9.1 A Potential Framework for Whole Office Training in National Weather Service Weather Forecast Offices

Thursday, 14 January 2016: 11:00 AM
Room 255/257 ( New Orleans Ernest N. Morial Convention Center)
Derrick W. Snyder, NWS Operations Proving Ground/CIMMS, Kansas City, MO; and K. J. Runk, C. M. Gravelle, and K. L. Crandall

The National Weather Service (NWS) Operations Proving Ground (OPG) conducts forecaster evaluations of promising tools and techniques developed by field offices, research projects, and testbeds. To facilitate those evaluations, the OPG has devised simulation playback capabilities utilizing the NWS' Advanced Weather Information Processing System-II (AWIPS-II). OPG refined AWIPS-II playback capabilities during its evaluation of scanning strategies in preparation for the 2016 launch of the Geostationary Operational Environmental Satellite (GOES)-R Series.
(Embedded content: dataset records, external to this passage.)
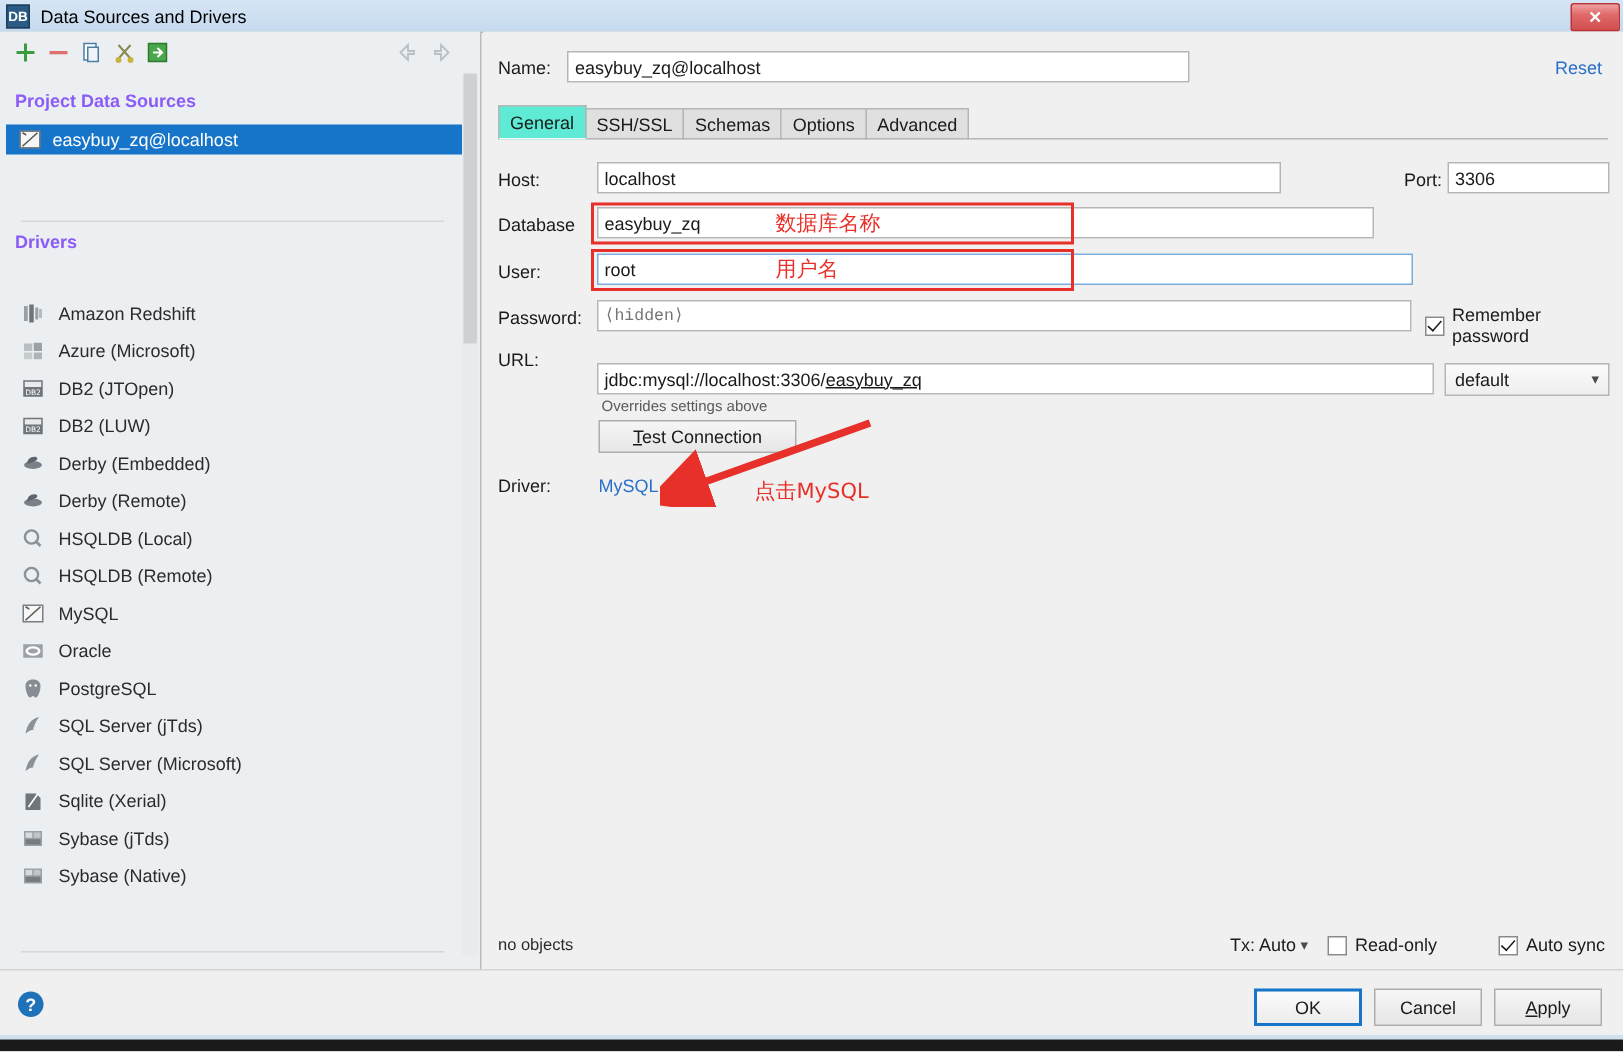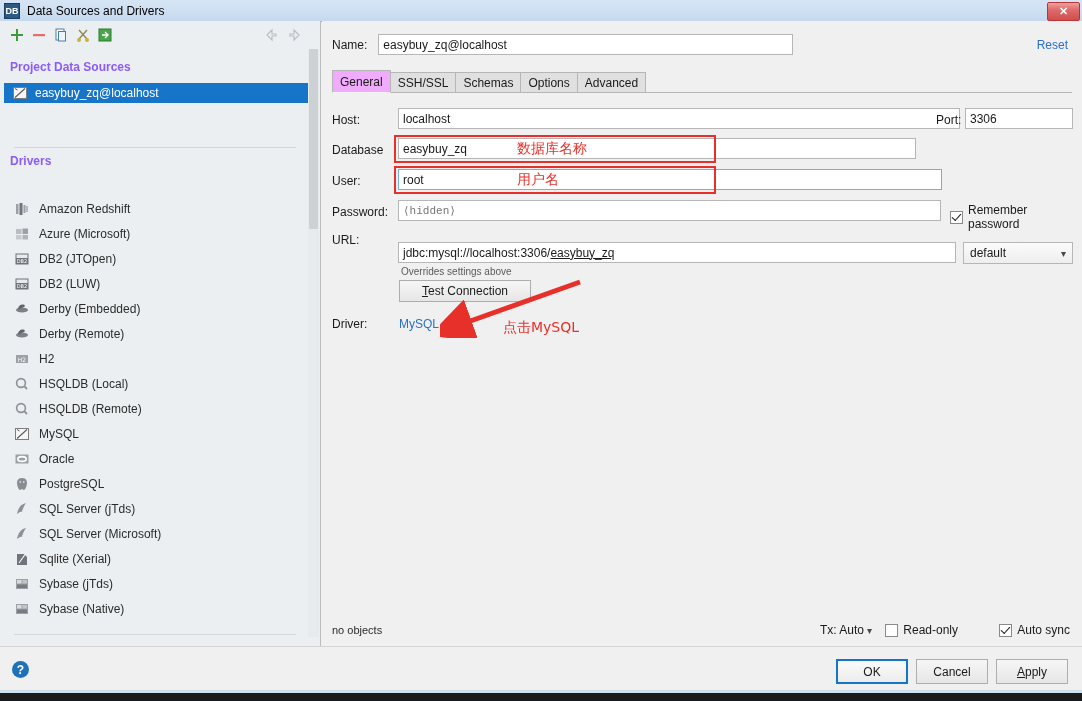--- a/index.html
+++ b/index.html
@@ -219,7 +219,7 @@
     box-sizing: border-box;
   }
   .tab.active {
-    background: #f0abfc;
+    background: #5eead4;
     height: 23px;
     border-bottom: 1px solid #f7f7f7;
     position: relative;

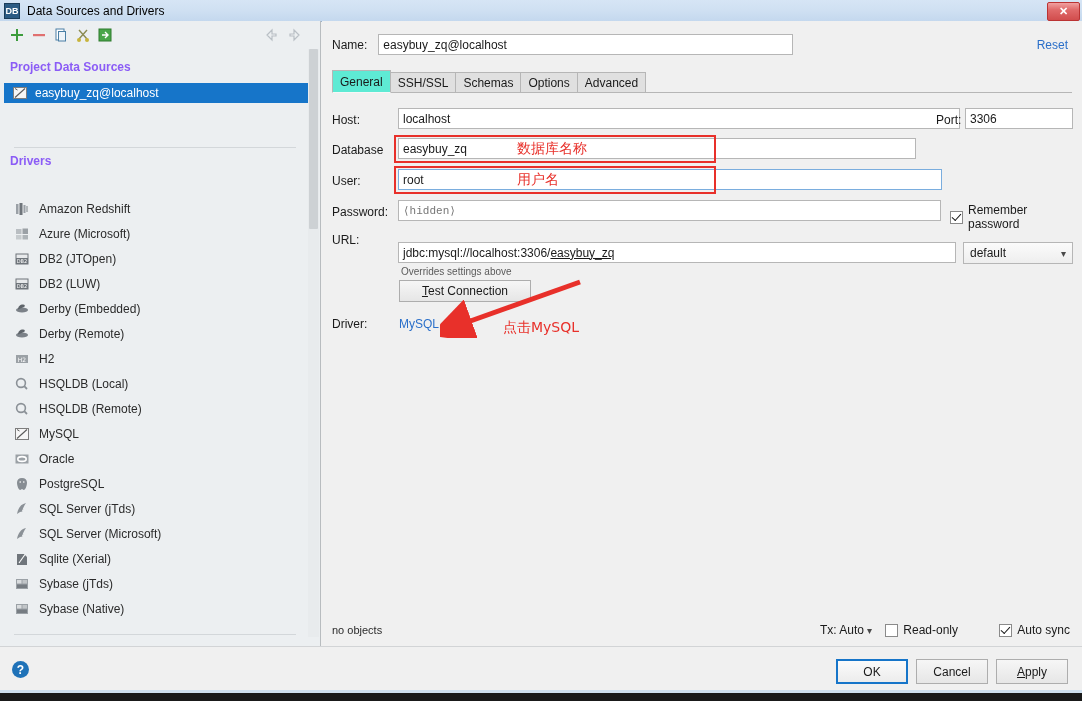--- a/index.html
+++ b/index.html
@@ -631,7 +631,7 @@
     <div class="tab-underline"></div>
 
     <div class="form-label" style="left:10px; top:92px;">Host:</div>
-    <input class="field" style="left: 76px; top: 87px; width: 562px;" value="localhost">
+    <input class="field" style="left: 76px; top: 87px; width: 456px;" value="localhost">
     <div class="form-label" style="left:614px; top:92px;">Port:</div>
     <input class="field" style="left: 643px; top: 87px; width: 108px;" value="3306">
 

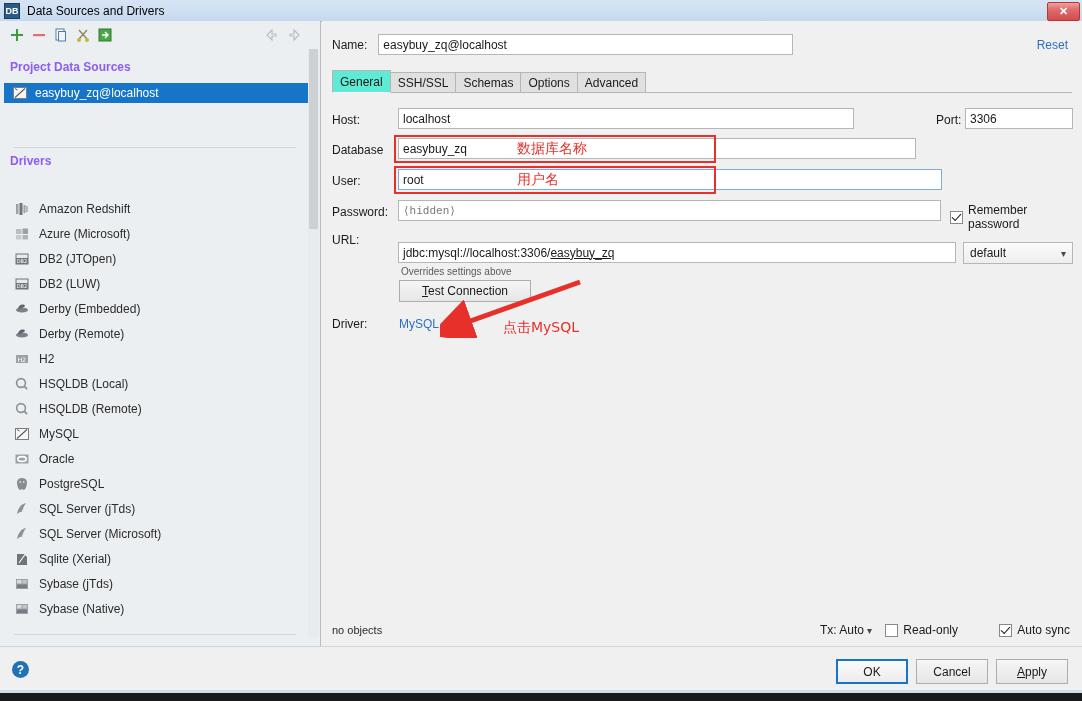--- a/index.html
+++ b/index.html
@@ -524,13 +524,6 @@
       </div>
       <div class="driver-item">
         <svg class="dicon" viewBox="0 0 16 16">
-            <rect x="2" y="4" width="12" height="8" fill="#9ba1a6"></rect>
-            <text x="8" y="10.5" font-size="6" fill="#fff" text-anchor="middle" font-family="DejaVu Sans">H2</text>
-          </svg>
-        <span class="dlabel">H2</span>
-      </div>
-      <div class="driver-item">
-        <svg class="dicon" viewBox="0 0 16 16">
             <circle cx="7" cy="7" r="4.4" fill="none" stroke="#8b9197" stroke-width="1.6"></circle>
             <path d="M10.2 10.2L13 13" stroke="#8b9197" stroke-width="1.8"></path>
           </svg>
This capability allows OPG to ingest and display historical datasets in “pseudo real time” using AWIPS-II, creating a realistic yet controlled environment in which forecasters can perform analysis, forecasting, and warning tasks as they would under normal Weather Forecast Office (WFO) operations. During OPG's GOES-R scanning strategy evaluation, many NWS forecaster participants wished to have the ability to “train as you fight” in the WFO. While they felt the WFO Weather Event Simulator (WES) was important to enhance forecaster skills with operational software, there is another level of training that is difficult to accomplish with the WES. Forecasters indicated a desire for training simulations to incorporate the “whole office” concept because many of the challenges during an event, especially during warning operations, involve the interactions between warning forecasters, partners outside the WFO, and the warning coordinator. The OPG's simulation playback capability can allow WFOs the ability for whole office training. This presentation will discuss how the OPG creates playback capability for whole office training using AWIPS-II, the potential adaptability of this capability to WFOs, and the possible applications of whole office training within a WFO.